The Ghana Revenue Authority (GRA) says plans are underway to alter the country’s present tobacco tax structure.
In Ghana, tobacco goods like cigarettes, cigars, and cheroots are taxed. Excise tax, sales tax, or VAT, import duty, a health insurance levy, an ECOWAS levy, and an economic development and investment levy are among the taxes.
Despite the numerous taxes imposed on tobacco goods, the taxes account for only a small portion of the total retail price.
The reason for this is because Ghana calculates the excise to be paid using an ad valorem rate of 175 percent of the insurance and freight (CIF) value, and because the CIF value is a small fraction of the retail price, the excise tax is also low.

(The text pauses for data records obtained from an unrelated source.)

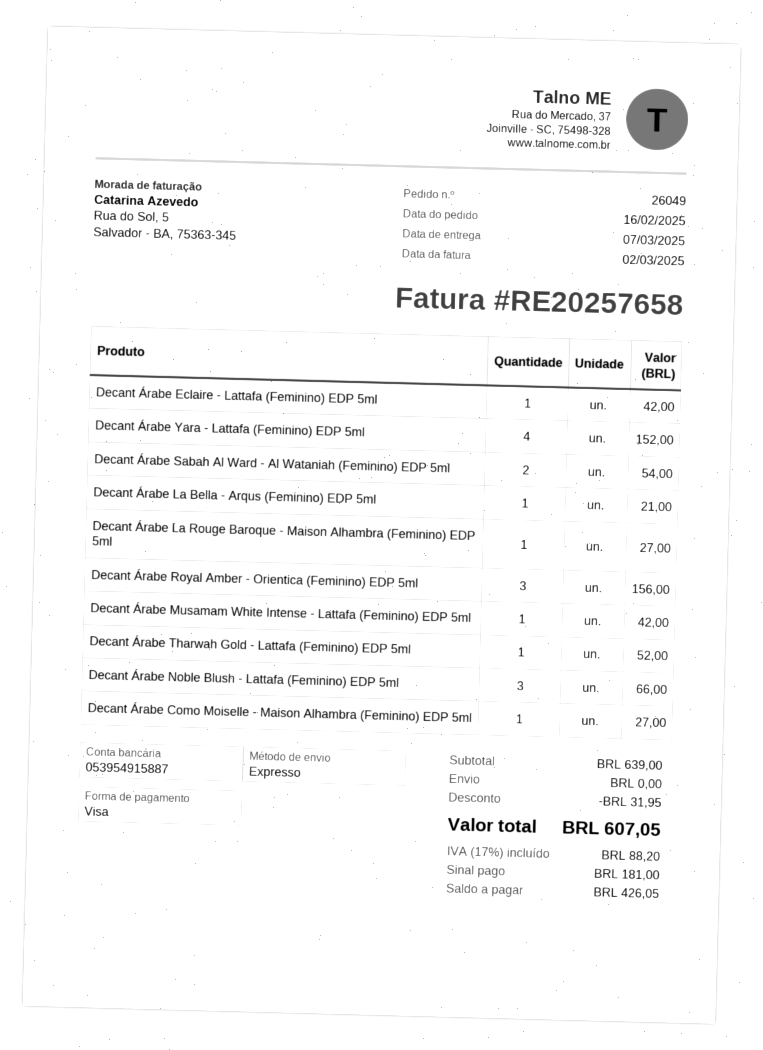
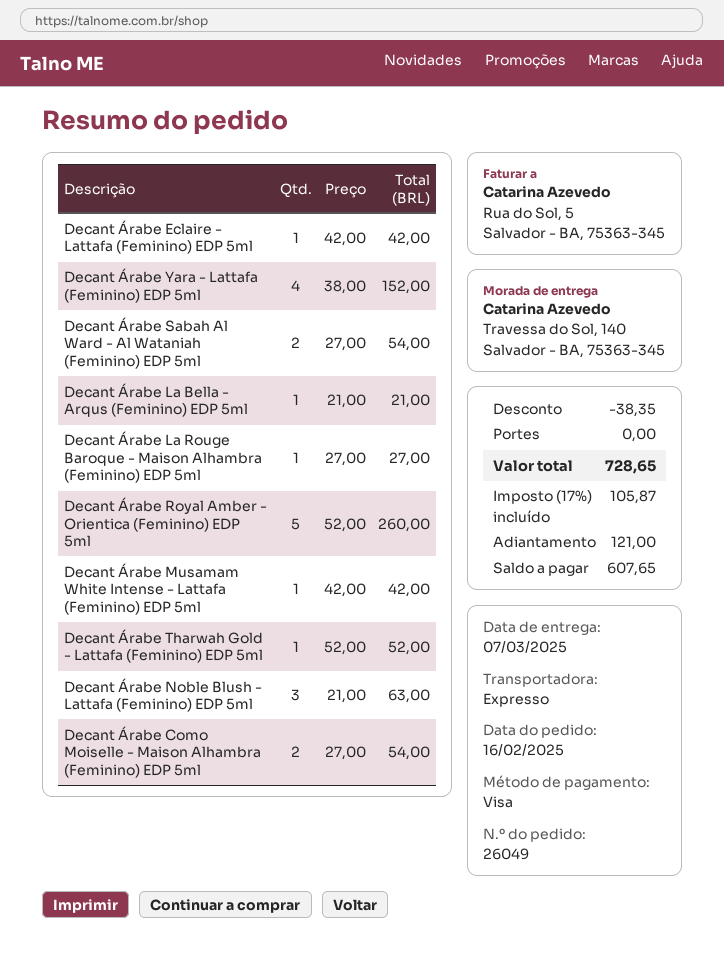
Decant Árabe Royal Amber - Orientica (Feminino) EDP 5ml: 3 for 156.00 -> 5 for 260.00
Decant Árabe Noble Blush - Lattafa (Feminino) EDP 5ml: 3 for 66.00 -> 3 for 63.00
Decant Árabe Como Moiselle - Maison Alhambra (Feminino) EDP 5ml: 1 for 27.00 -> 2 for 54.00
discount: 31.95 -> 38.35
tax: 17% = 88.20 -> 17% = 105.87
total: 607.05 -> 728.65
deposit: 181.00 -> 121.00
balance: 426.05 -> 607.65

As a result, stakeholders have been calling for a dedicated excise tax on tobacco goods for many years in order to raise more income for the country while also reducing tobacco consumption.

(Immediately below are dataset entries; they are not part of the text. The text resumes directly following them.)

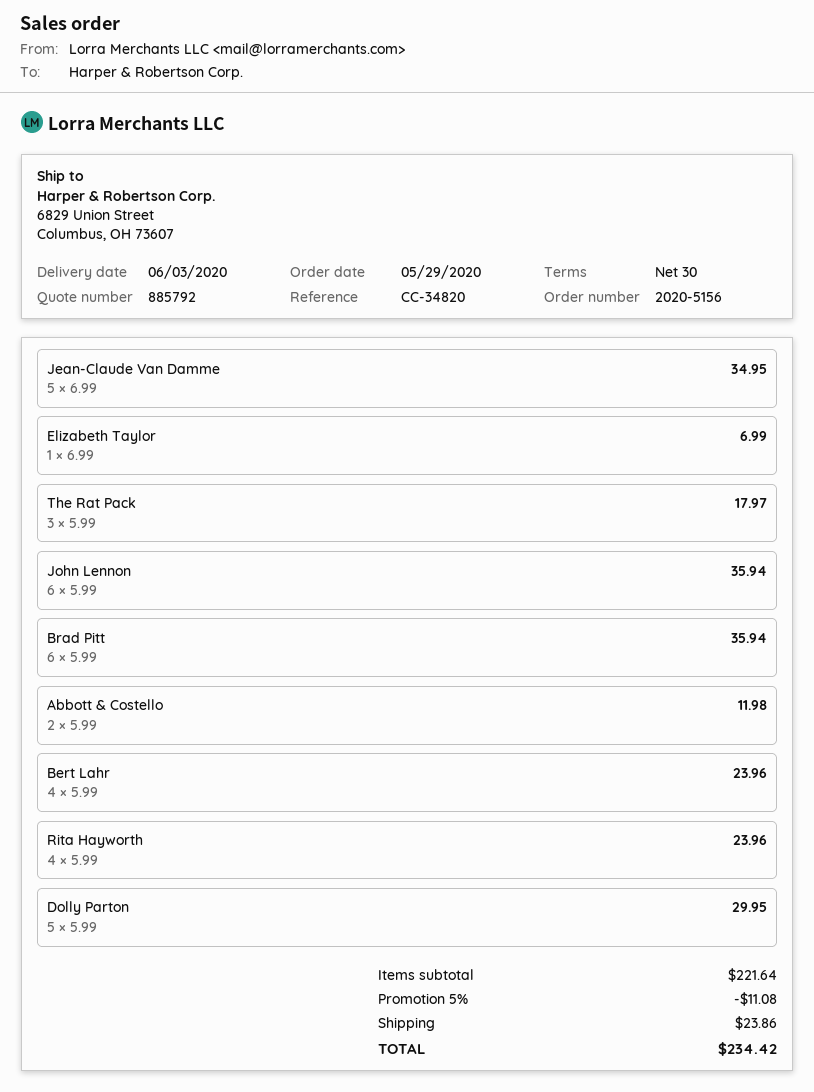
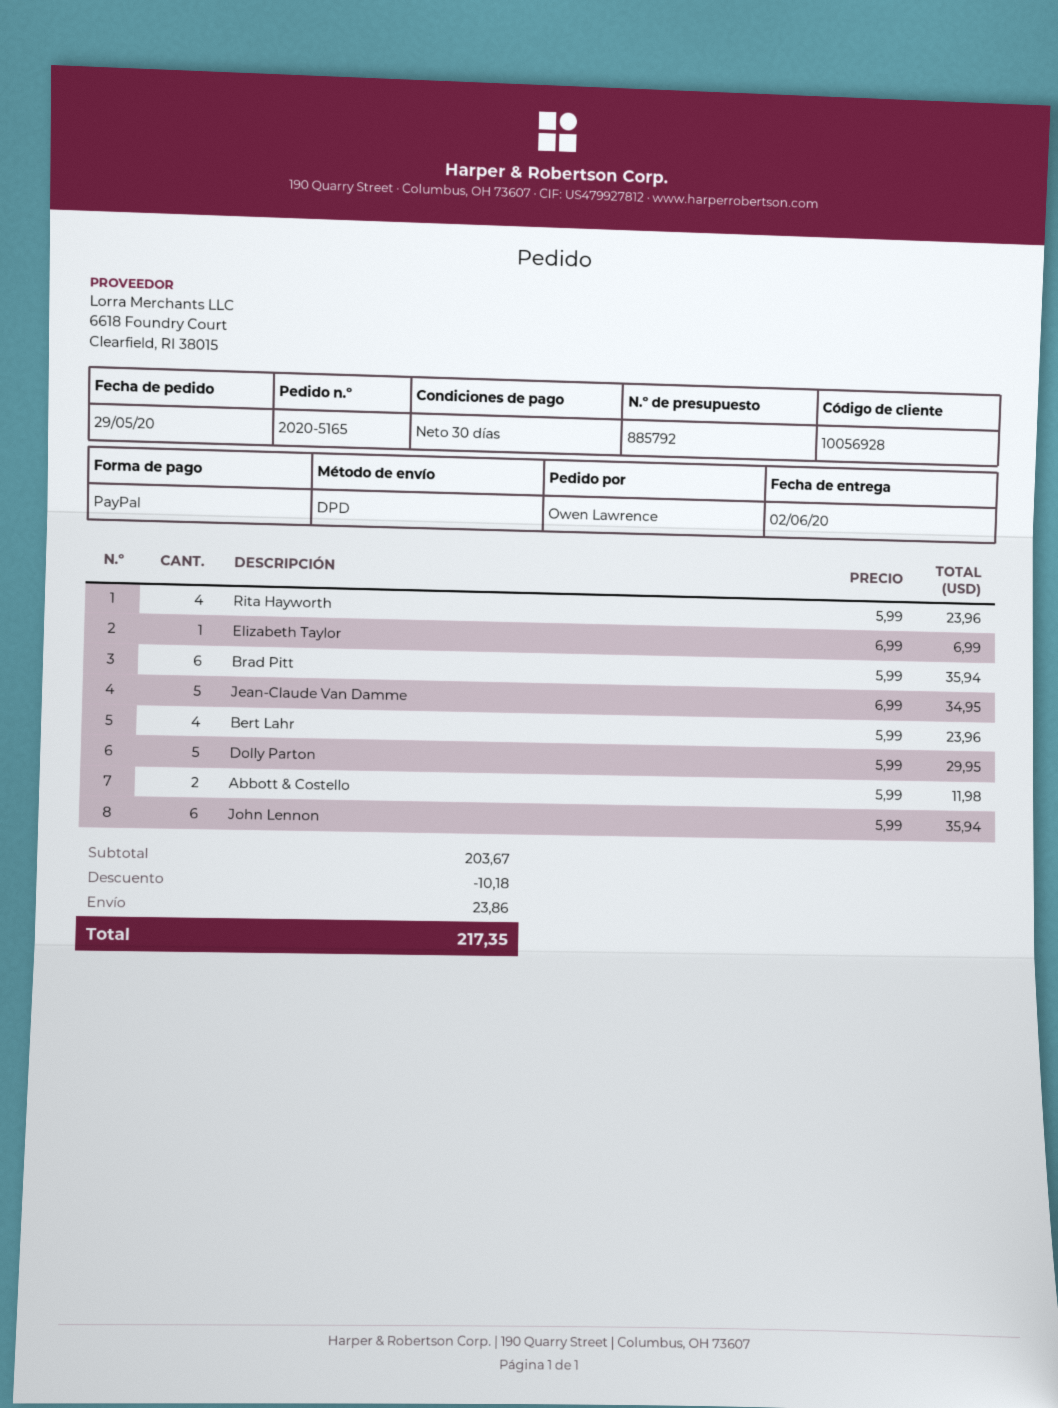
order number: 2020-5156 -> 2020-5165
delivery date: 2020-06-03 -> 2020-06-02
The Rat Pack: 3 x 5.99 = 17.97 -> none
subtotal: 221.64 -> 203.67
discount: 11.08 -> 10.18
total: 234.42 -> 217.35

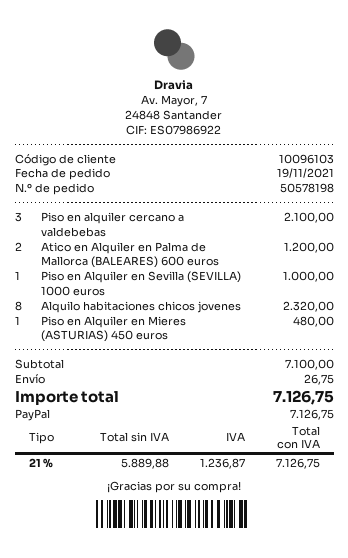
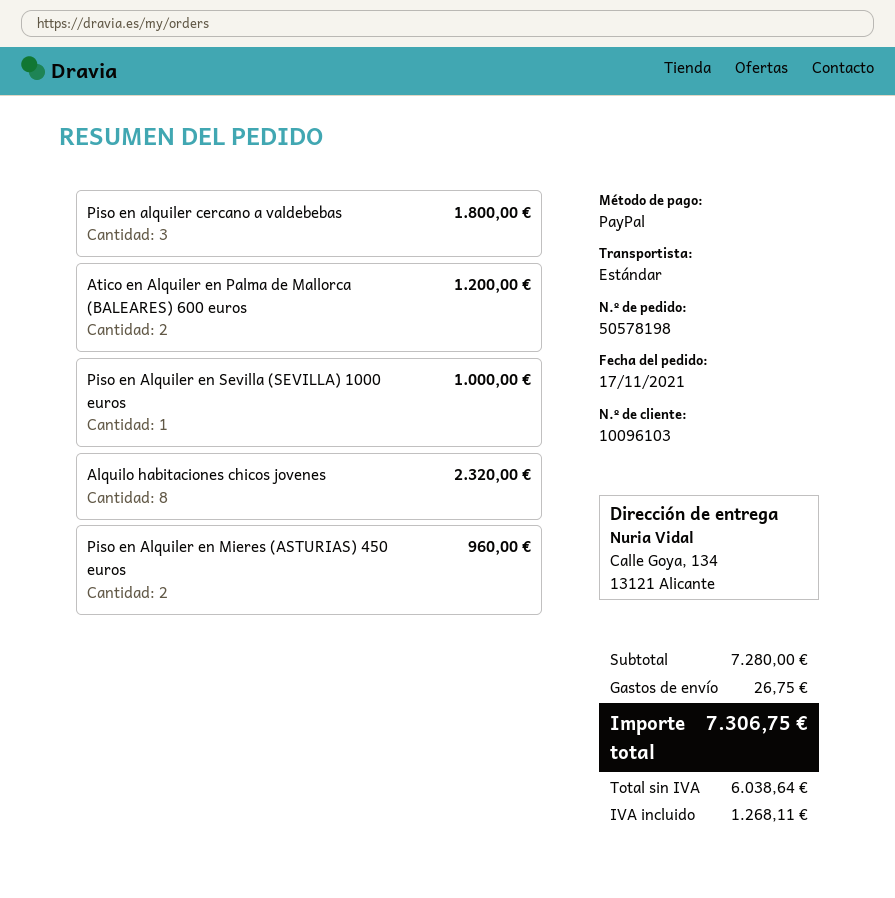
order date: 2021-11-19 -> 2021-11-17
Piso en alquiler cercano a valdebebas: 3 for 2100.00 -> 3 for 1800.00
Piso en Alquiler en Mieres (ASTURIAS) 450 euros: 1 for 480.00 -> 2 for 960.00
subtotal: 7100.00 -> 7280.00
net: 5889.88 -> 6038.64
tax: 1236.87 -> 1268.11
total: 7126.75 -> 7306.75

The GRA has responded by stating that it is in talks with key stakeholders to implement the twin policy of ad valorem and particular excise duty on tobacco products later this year.
Kwabena Apau Awuah, the Authority’s Head of Excise, in an interview with Citi Business News in Accra at the introduction of the Vision for Alternative Development’s study report on the Economics of Tobacco Taxation in Ghana.

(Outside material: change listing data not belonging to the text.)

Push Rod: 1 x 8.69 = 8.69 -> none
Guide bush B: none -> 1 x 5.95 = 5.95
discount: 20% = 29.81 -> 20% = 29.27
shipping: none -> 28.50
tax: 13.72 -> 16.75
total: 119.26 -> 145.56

“Discussions are ongoing at the national level together with the GRA and Finance Ministry to introduce a mixed ad valorem and specific excise duty on tobacco. That is a decision that has been taken at the ECOWAS level. There is a directive that requires all member states to introduce at least 50 percent of ad valorem excise duty on tobacco products and a specific excise duty of two cents per stick,” he said.
“If these measures are introduced, it’ll address the question of the difficulties that we are having on taxing the right value. Even though our excise duty rate on tobacco is very high because the value on which the tax rate is imposed is low, we still have difficulties in getting the right impact by increasing the price so that it becomes out of reach for the ordinary Ghanaian,” he added.